DEV Community

Geazi Anc
Geazi Anc

Posted on

PySpark: A brief analysis to the most common words in Dracula, by Bram Stoker

Note: this article is also available in portuguese 🌎.

A landmark in Gothic literature, the iconic novel Dracula, written by Bram Stoker in 1897, stirs the emotions of people across the world. Today, to introduce Spark's new concepts and features, we will develop a brief notebook to analyze the most common words in this classic book 🧛🏼‍♂️.

To do this, we will write a notebook in Google Colab, a cloud service built by Google to encourage machine learning and artificial intelligence researches.

This notebook is also available in my GitHub 😉.

This novel was obtained through Project Gutenberg, a digital library that centralizes public books around the world.

Before get start

Before start, we need to install PySpark library.

The PySpark is the official API of Apache Spark for Python. We will develop our data analysis using it 🎲.

So, create a new code cell in Colab and add the following line:

!pip install pyspark
Enter fullscreen mode Exit fullscreen mode

Step one: running Apache Spark

After the installation is complete, we need to run Apache Spark. To do this, create a new code cell and add the following code block:

         from pyspark.sql import SparkSession

spark = (SparkSession.builder
         .appName("The top most common words in Dracula, by Bram Stoker")
         .getOrCreate()
         )
Enter fullscreen mode Exit fullscreen mode

Step two: downloading and reading

In this step, we will download the novel from Guttenberg project and, after that, load it using PySpark.

We will use wget tool to do this, passing the URL book for it and saving it in local directory, and renaming to Dracula – Bram Stoker.txt.

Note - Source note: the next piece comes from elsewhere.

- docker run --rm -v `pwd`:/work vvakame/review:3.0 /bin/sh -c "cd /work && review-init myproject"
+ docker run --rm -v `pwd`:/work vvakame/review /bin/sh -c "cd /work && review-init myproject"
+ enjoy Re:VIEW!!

Again, create a new code cell in Colab and add the following code line:

!wget https: // www.gutenberg.org/cache/epub/345/pg345.txt -O "Dracula - Bram Stoker.txt"
Enter fullscreen mode Exit fullscreen mode

Step three: stopwords downloading

In this section, we will download the list of stopwords used in English language. These stops words normally include prepositions, particles, interjections, unions, adverbs, pronouns, introductory words, numbers from 0 to 9 (unambiguous), other frequently used official, independent parts of speech, symbols, punctuation. Relatively recently, this list was supplemented by such commonly used on the Internet sequences of symbols as www, com, http, etc.

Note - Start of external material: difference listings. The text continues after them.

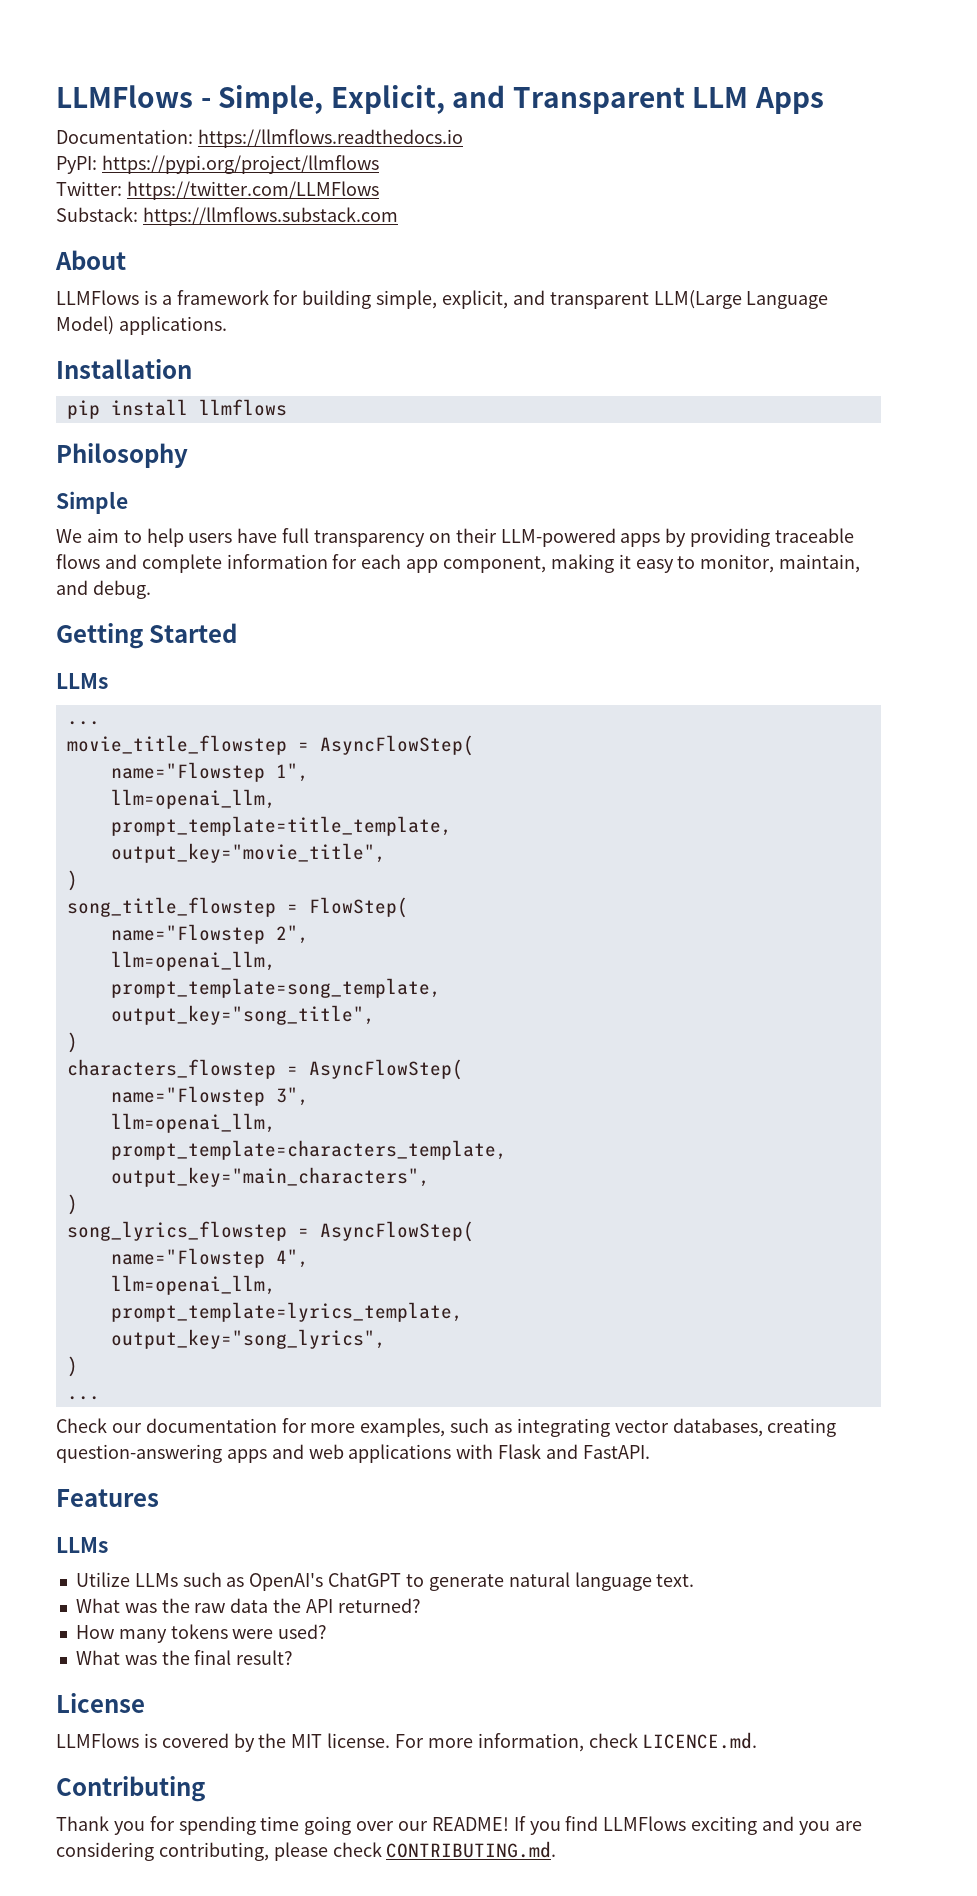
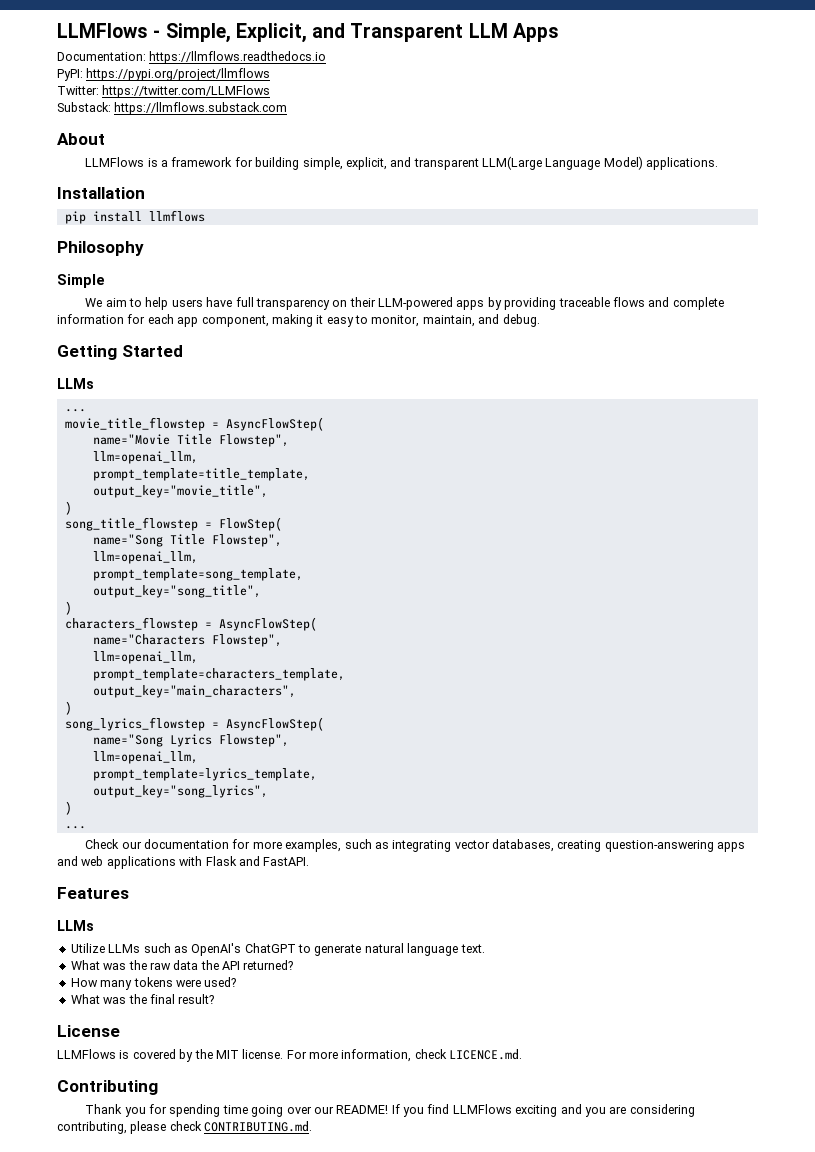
- name="Flowstep 1",
+ name="Movie Title Flowstep",
- name="Flowstep 2",
+ name="Song Title Flowstep",
- name="Flowstep 3",
+ name="Characters Flowstep",
- name="Flowstep 4",
+ name="Song Lyrics Flowstep",

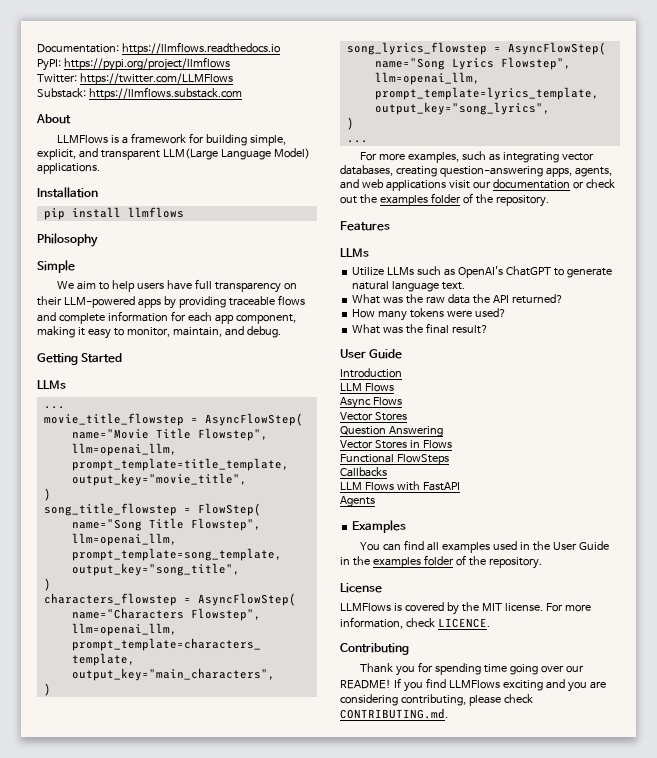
- LLMFlows - Simple, Explicit, and Transparent LLM Apps
- Check our documentation for more examples, such as integrating vector databases, creating question-answering apps and web applications with Flask and FastAPI.
+ For more examples, such as integrating vector databases, creating question-answering apps, agents, and web applications visit our documentation or check out the examples folder of the repository.
  What was the final result?
+ User Guide
+ Introduction
+ LLM Flows
+ Async Flows
+ Vector Stores
+ Question Answering
+ Vector Stores in Flows
+ Functional FlowSteps
+ Callbacks
+ LLM Flows with FastAPI
+ Agents
+ Examples
+ You can find all examples used in the User Guide in the examples folder of the repository.
- For more information, check LICENCE.md.
+ For more information, check LICENCE.

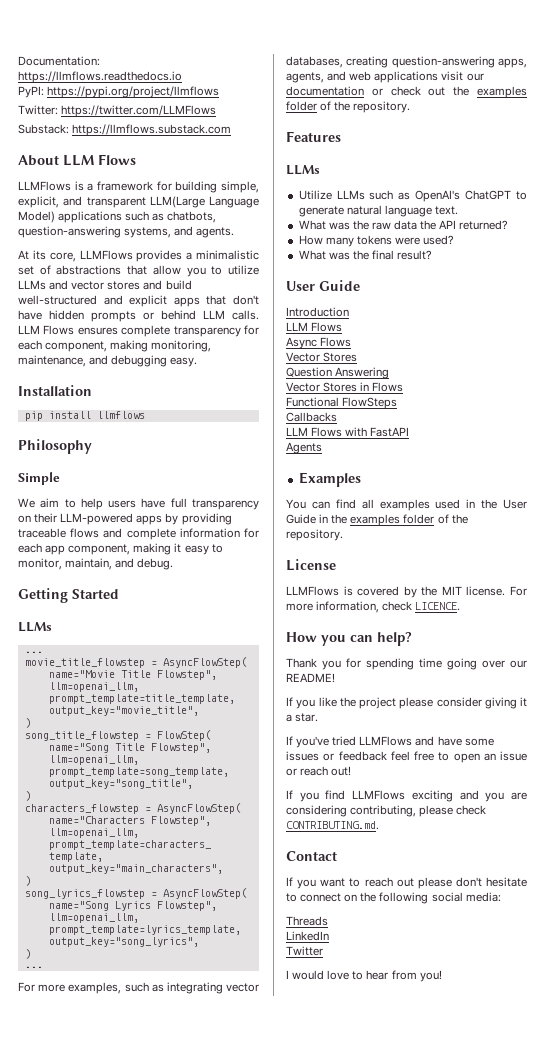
- About
+ About LLM Flows
- LLMFlows is a framework for building simple, explicit, and transparent LLM(Large Language Model) applications.
+ LLMFlows is a framework for building simple, explicit, and transparent LLM(Large Language Model) applications such as chatbots, question-answering systems, and agents.
+ At its core, LLMFlows provides a minimalistic set of abstractions that allow you to utilize LLMs and vector stores and build well-structured and explicit apps that don't have hidden prompts or behind LLM calls. LLM Flows ensures complete transparency for each component, making monitoring, maintenance, and debugging easy.
- Contributing
+ How you can help?
- Thank you for spending time going over our README! If you find LLMFlows exciting and you are considering contributing, please check CONTRIBUTING.md.
+ Thank you for spending time going over our README!
+ If you like the project please consider giving it a star.
+ If you've tried LLMFlows and have some issues or feedback feel free to open an issue or reach out!
+ If you find LLMFlows exciting and you are considering contributing, please check CONTRIBUTING.md.
+ Contact
+ If you want to reach out please don't hesitate to connect on the following social media:
+ Threads
+ LinkedIn
+ Twitter
+ I would love to hear from you!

This list was obtained through CountWordsFree, a website that centralizes the stopwords used in many languages across the world.

get to work! Create a new code cell in Colab and add the following code line:

!wget https://countwordsfree.com/stopwords/english/txt -O "stop_words_english.txt"
Enter fullscreen mode Exit fullscreen mode

After that, let’s load the book using Spark. Create a new code cell and add the following code block:

book = spark.read.text("Dracula - Bram Stoker.txt")
Enter fullscreen mode Exit fullscreen mode

And let’s load the stopwords as well. The stopwords will are stored in a list, in stopwords variable.

with open("stop_words_english.txt", "r") as f:
    text = f.read()
    stopwords = text.splitlines()

len(stopwords), stopwords[:15]
Enter fullscreen mode Exit fullscreen mode

Output

(851,
 ['able',
  'about',
  'above',
  'abroad',
  'according',
  'accordingly',
  'across',
  'actually',
  'adj',
  'after',
  'afterwards',
  'again',
  'against',
  'ago',
  'ahead']t)
Enter fullscreen mode Exit fullscreen mode

Step four: extracting words

After load is completed, we need to extract the words to a dataframe column.

To do this, use the split function to each line, will split them using blank spaces between them. The result is a list of words.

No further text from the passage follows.